From tongue depressors to EpiPens, healthcare product manufacturers often had no way of knowing when their customers required restock.

But if RFID tags are applied to these products, AI data can illuminate that stock information. In fact, RFID tagged goods can help save an organization 20 to 25 percent of safety stock or over stocking. Abiog explained that AI can identify extra stock that’s unused, and other products that are approaching minimal levels.

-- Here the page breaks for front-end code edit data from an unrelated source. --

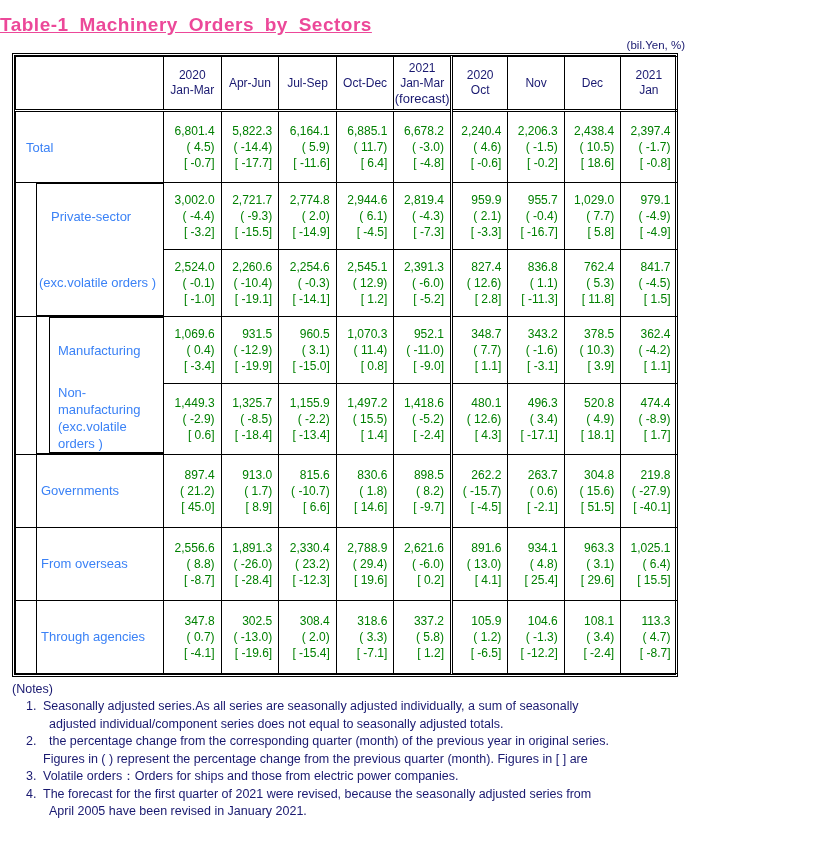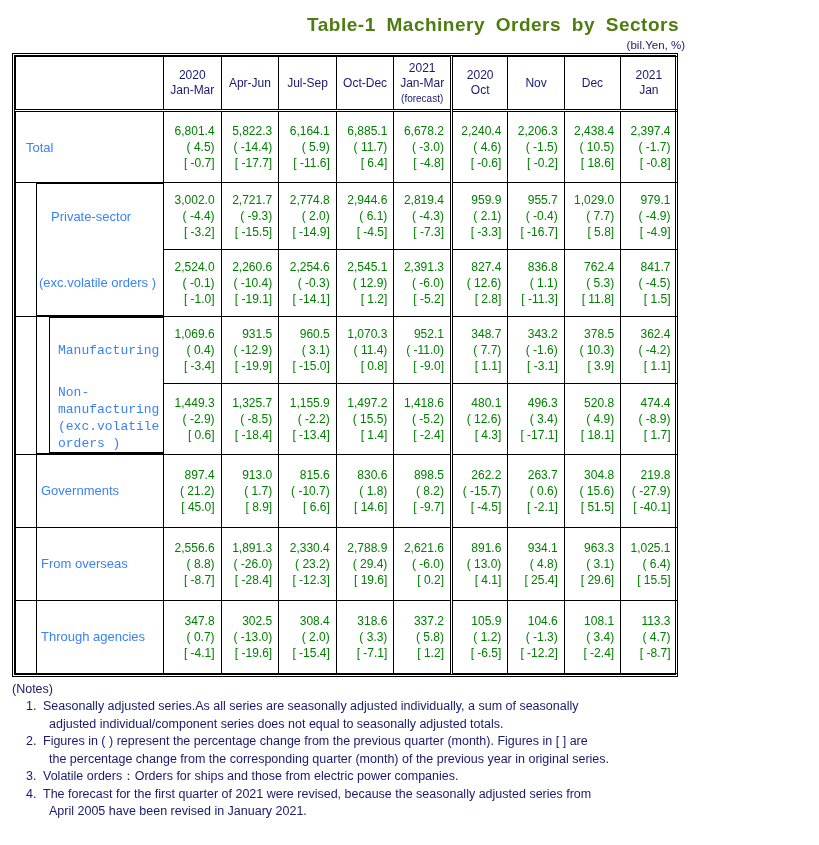"Table-1 Machinery Orders by Sectors" .title { color: #4d7c0f -> #ec4899; text-align: right -> left; text-decoration: none -> underline }
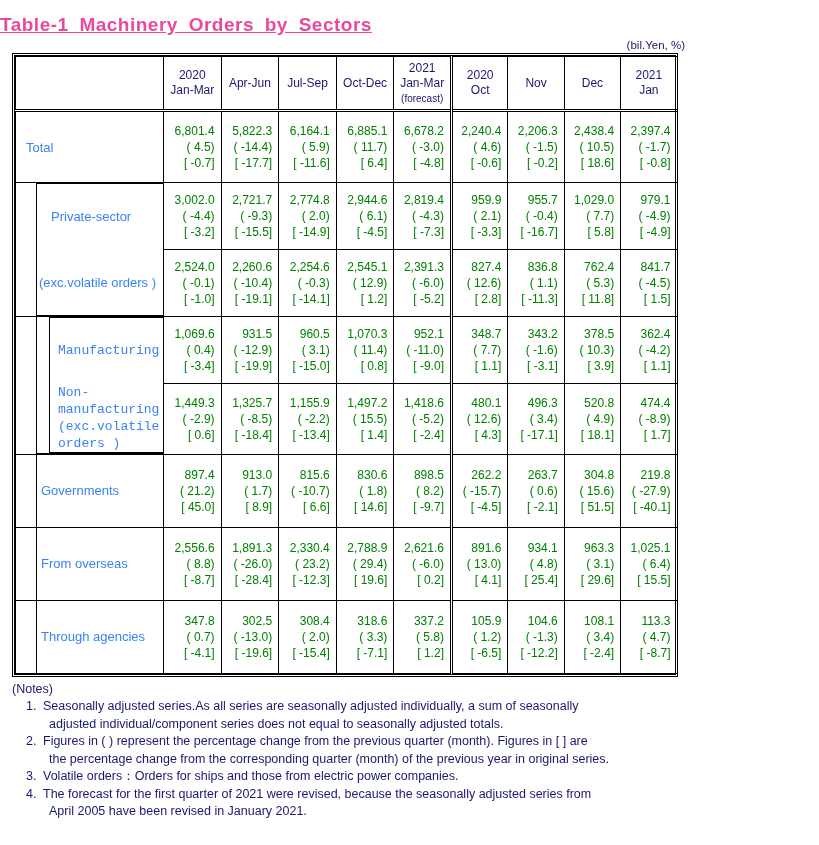"(forecast)" .hdr .fc { font-size: 10px -> 13px }
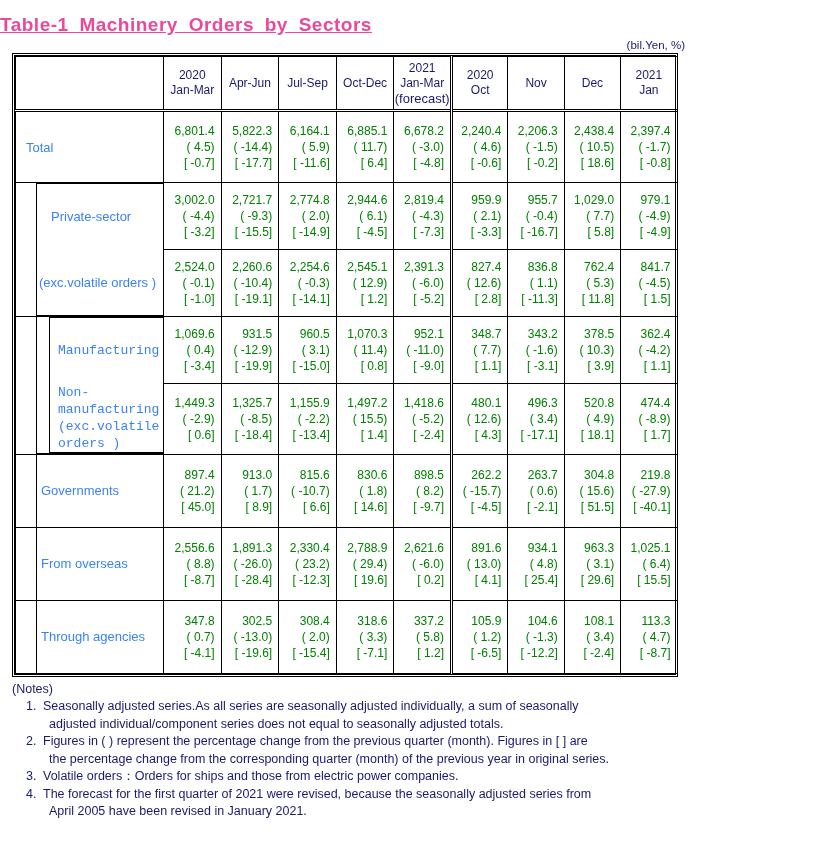"Manufacturing" .boxed2 { font-family: Liberation Mono, monospace -> none }
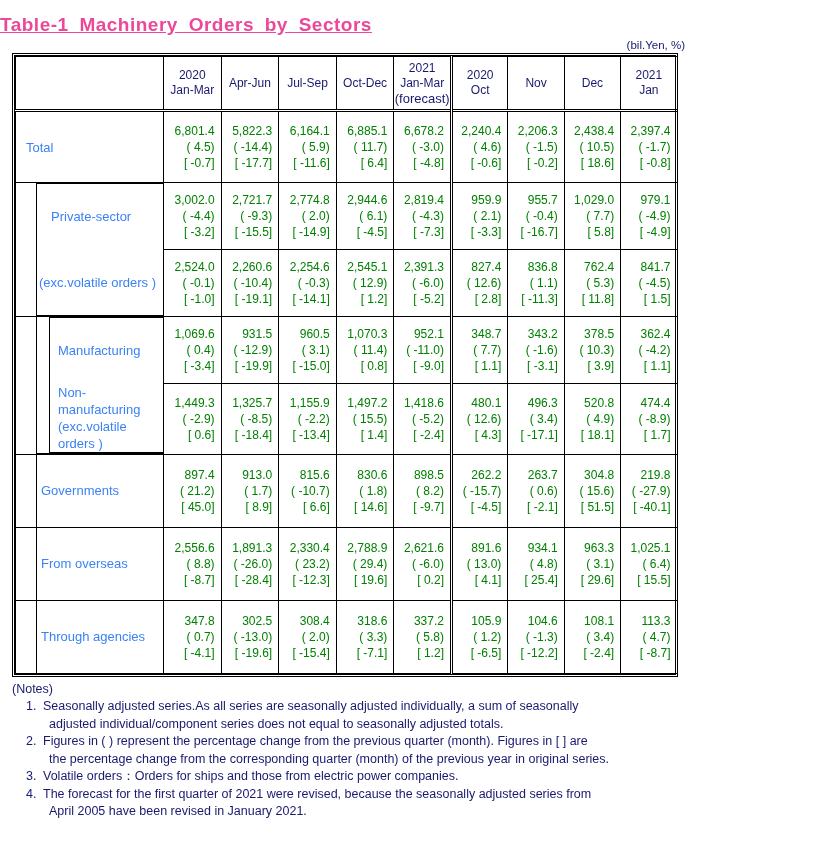"Figures in ( ) represent" span.ln { order: before "the percentage change from the" -> after "the percentage change from the" }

Turning an Aircraft Carrier

Abiog noted that the healthcare industry has long been conservative when it comes to technology adoption. He likens hospitals and their management companies to giant aircraft carriers trying to pivot in deep waters.

The best way to introduce AI into these environments, he said, is to start implementing small changes first. Often, he said, a hospital may take on a small proof of concept (PoC) with minimal data analysis to gain a comfort level with AI.

Using a baseball analogy, Abiog commented “we never want to go swing for the fences first, you don’t start with the home run.”

Layering AI

Instead, healthcare companies need to see the benefits, and have less interest in the flashy features that have put AI on the front pages of media sites. ‘Sometimes the boring stuff is really the highest value,” commented Abiog.

If RFID tags are already in place on many products, Abiog pointed out, adding software and AI analytics can be a logical next step for those who touch those tagged goods.

“What we’re seeing is that people get to a certain point where they just can’t do things manually anymore, and they can then start layering AI onto their [software management] to make predictions,” he said.